La scuola siamo noi
Emiliano Sbaraglia
Fanucci, 2009, p. 176
(Teens)
€ 13,00 ; Età: da 13 anni
Non propriamente un romanzo ma neppure un reportage, La scuola siamo noi ha il passo del diario scritto da un insegnante alle prese con continui cambi di scuola, di supplenze frutto di una decennale vita da precario, ma soprattutto impegnato in un rapporto mai scontato con i suoi studenti. Sono giovanissimi di scuole di periferia che arrancano nel chiuso di aule scolastiche ammuffite per il troppo disinteresse dei molti, ma a cui basta la scintilla che sa accendere un giovane insegnante per farne emergere mille potenzialità.
Non ci sono giovani bulli da salvare (l’insegnante-scrittore ne ha incontrati solo due nella sua lunga vita di precario e neppure nelle sue classi) ma ragazzi normali da trainare fuori dalle secche di una vita scolastica costruita sul voto, sulla disciplina, sui ruoli (da una parte gli studenti, dall’altra parte della barricata i ragazzi).
Nella scuola del Professor Sbaraglia, le lezioni si fanno a porte aperte, chi vuole ascolta, chi non è interessato può uscire. Le interrogazioni sono concordate, le discussioni di gruppo sempre possibili anche se il programma ministeriale imporrebbe Platone o Seneca. Ci sono anche le cene in pizzeria, le serate in discoteca, le gita al mare per festeggiare la fine di un anno scolastico o la conclusione di una supplenza. E c’è l’attualità: si parla di Obama, delle manifestazioni studentesche, di droga e di procreazione assistita, di immigrati. Una scuola da sogno? No, una scuola possibile.
Scritto per i teenager, il libro di Emiliano Sbaraglia parla in realtà agli adulti e riscatta una professione svalutata da chi giorno dopo giorno ne sta minando le fondamenta.
Il romanzo-reportage contraddice la sua citazione iniziale (“la scuola italiana è morta di rimpianto, nella disillusione dei sogni di chi, almeno per un giorno, ci aveva creduto”, di Lea Reverberi, docente delle scuole medie della provincia di Napoli).
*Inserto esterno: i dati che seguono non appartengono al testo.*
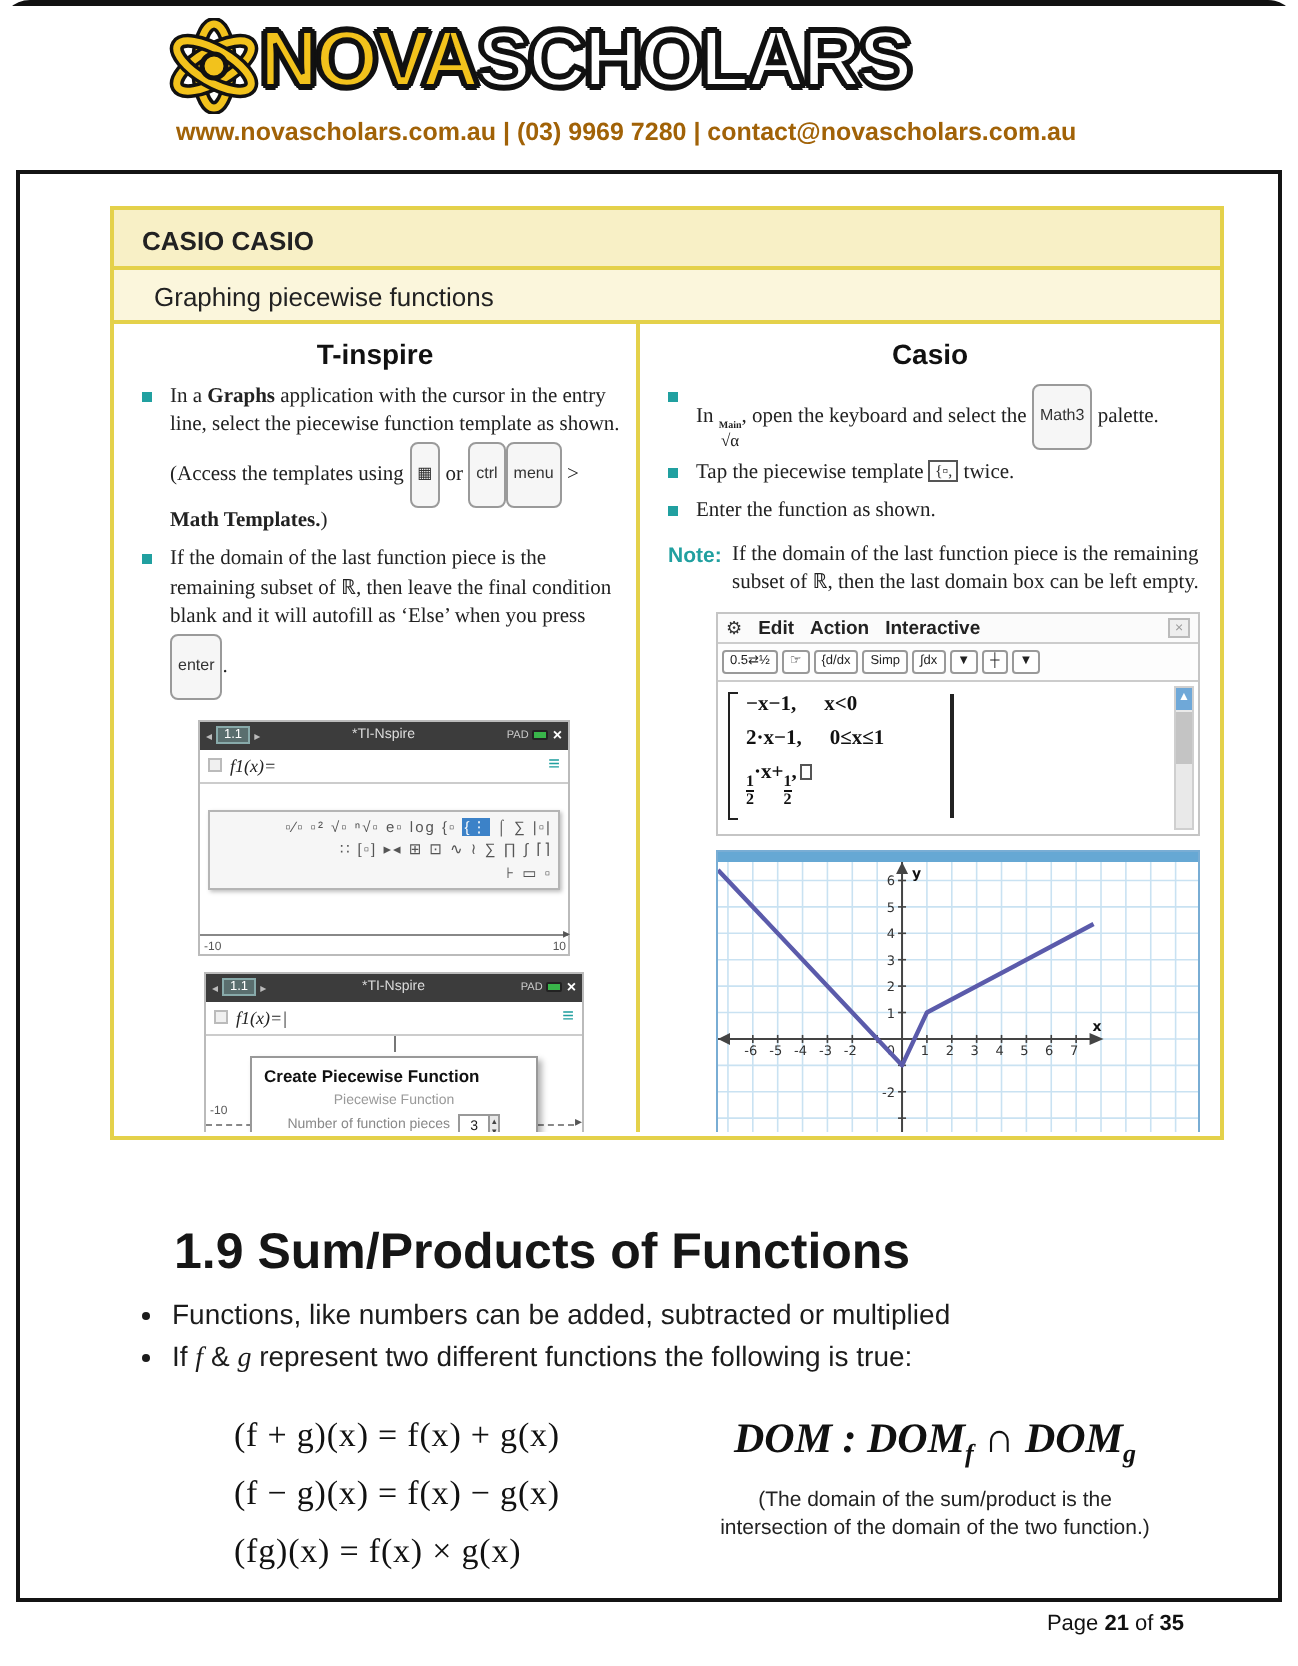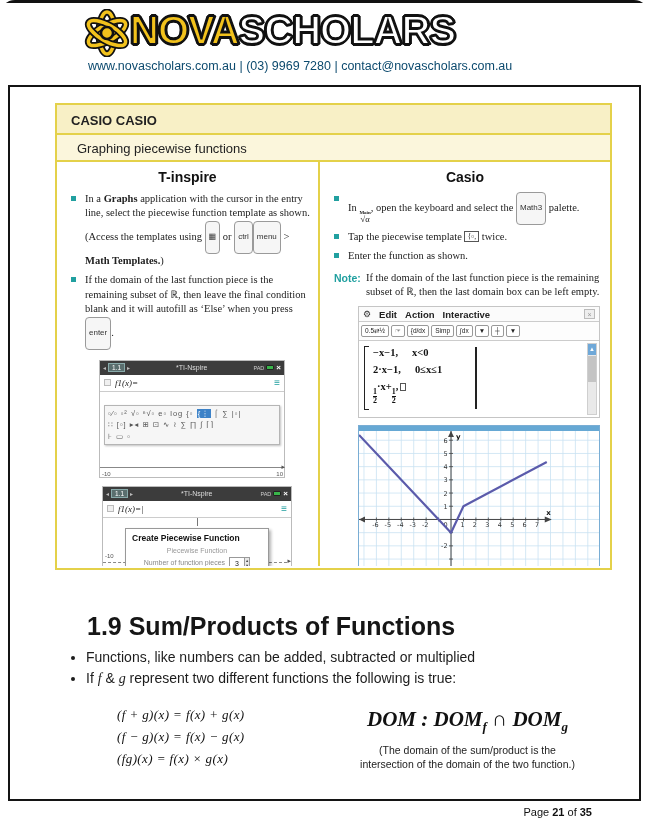--- a/index.html
+++ b/index.html
@@ -9,21 +9,21 @@
   .topline { position:absolute; top:0; left:0; width:649px; height:3px; background:#111; }
 
   
   .logo-icon { position:absolute; top:9px; left:84px; }
   .brand { position:absolute; top:8px; left:130px; font-size:40px; font-weight:bold;
            letter-spacing:-1px; white-space:nowrap;
            -webkit-text-stroke:2px #111;
            text-shadow:-2px 0 #111,2px 0 #111,0 -2px #111,0 2px #111,-1px -1px #111,1px 1px #111,-1px 1px #111,1px -1px #111; }
   .brand .nova { color:#f2c21c; }
   .brand .scholars { color:#ffffff; }
-  .contact { position:absolute; top:59px; left:88px; font-size:12.5px; color:#0c4a6e; }
+  .contact { position:absolute; top:59px; left:88px; font-size:12.5px; color:#a16207;font-weight:bold; }
 
   
   .contentbox { position:absolute; top:85px; left:8px; width:633px; height:716px;
                 border:2px solid #141414; background:#fff; }
 
   
   .skilltable { position:absolute; top:16px; left:45px; width:557px; height:467px;
                 border:2px solid #e4d14a; }
   .trow.title { height:30px; background:#f8f0c6; border-bottom:2px solid #e4d14a;
                 font-size:13px; font-weight:bold; color:#222; padding:8px 14px 0; }
@@ -70,21 +70,21 @@
   .batt { width:8px; height:5px; background:#39b54a; border:1px solid #222; border-radius:1px; }
   .tix { font-size:8px; color:#fff; font-weight:bold; line-height:1; }
   .tientry { height:17px; border-bottom:1px solid #ccc; display:flex; align-items:center; padding:0 4px; gap:4px; }
   .cb { width:7px; height:7px; border:1px solid #bbb; background:#f0f0f0; }
   .fx { font-size:9px; font-style:italic; color:#222; flex:1; }
   .hamb { color:#21a0a0; font-size:10px; line-height:1; }
   .tibody { position:relative; height:72px; background:#fff; }
   .vstub { position:absolute; left:50%; top:0; width:1px; height:13px; background:#777; }
   .palette { position:relative; z-index:2; margin:13px auto 0; width:176px; background:#f6f6f6;
              border:1px solid #b5b5b5; padding:2px 3px; box-shadow:1px 1px 2px rgba(0,0,0,.25); }
-  .prow { font-size:7.5px; color:#555; line-height:1.55; white-space:nowrap; letter-spacing:1px; }
+  .prow { font-size:7.5px; color:#555; line-height:1.55; white-space:nowrap; letter-spacing:1px;text-align:right; }
   .prow .hl { background:#3c82c8; color:#fff; padding:0 1px; }
   .haxisline { position:absolute; left:0; right:0; bottom:9px; border-top:1px solid #888; }
   .axlab { position:absolute; bottom:0; font-size:6px; color:#555; }
   .axlab.l { left:2px; }
   .axlab.r { right:1px; }
   .axarrow { position:absolute; right:-1px; bottom:6px; font-size:7px; color:#555; }
 
   .tibody2 { position:relative; height:81px; background:#fff; }
   .haxis2 { position:absolute; left:0; right:4px; top:44px; border-top:1px dashed #888; }
   .vax2a { position:absolute; left:50%; top:0; width:1px; height:8px; background:#777; }
@@ -141,21 +141,21 @@
   .cagraph { width:242px; margin:7px 0 0 38px; border:1px solid #79add4; background:#fff; }
   .cagraph .strip { height:5px; background:#66a8d4; }
   .cagraph svg { display:block; font-family:"DejaVu Sans",sans-serif; }
 
   
   .h19 { position:absolute; left:77px; top:525px; font-size:25px; font-weight:bold; color:#161616; }
   ul.dots { position:absolute; left:60px; top:562px; width:520px; padding-left:16px; }
   ul.dots li { font-size:14px; color:#1c1c1c; margin-bottom:5px; }
   ul.dots .fg { font-family:"Liberation Serif",serif; font-style:italic; }
   .eqs { position:absolute; left:107px; top:617px; font-family:"Liberation Serif",serif;
-         font-style:italic; font-size:13px; line-height:1.7; color:#111; letter-spacing:.4px; }
+         font-size:17px; line-height:1.7; color:#111; letter-spacing:.4px; }
   .domblock { position:absolute; left:310px; top:620px; width:295px; text-align:center; }
   .dom { font-family:"Liberation Serif",serif; font-style:italic; font-weight:bold;
          font-size:21px; color:#111; }
   .dom sub { font-size:13px; }
   .domcap { margin-top:8px; font-size:10.5px; line-height:1.35; color:#222; }
   .domcap span { display:block; }
 
   
   .pagefoot { position:absolute; top:806px; right:57px; font-size:11px; color:#111; white-space:pre; }
 </style>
Sbaraglia mostra che un’altra scuola è possibile e soprattutto che insegnare è un bel “mestiere”, non per lo stipendio, né per i tempi che comunque sono fitti di impegni, ma perché consente una relazione viva con i giovani. Non c’è solo l’insegnante che dà, ma ci sono loro, gli studenti, che ricambiano con doni insperati.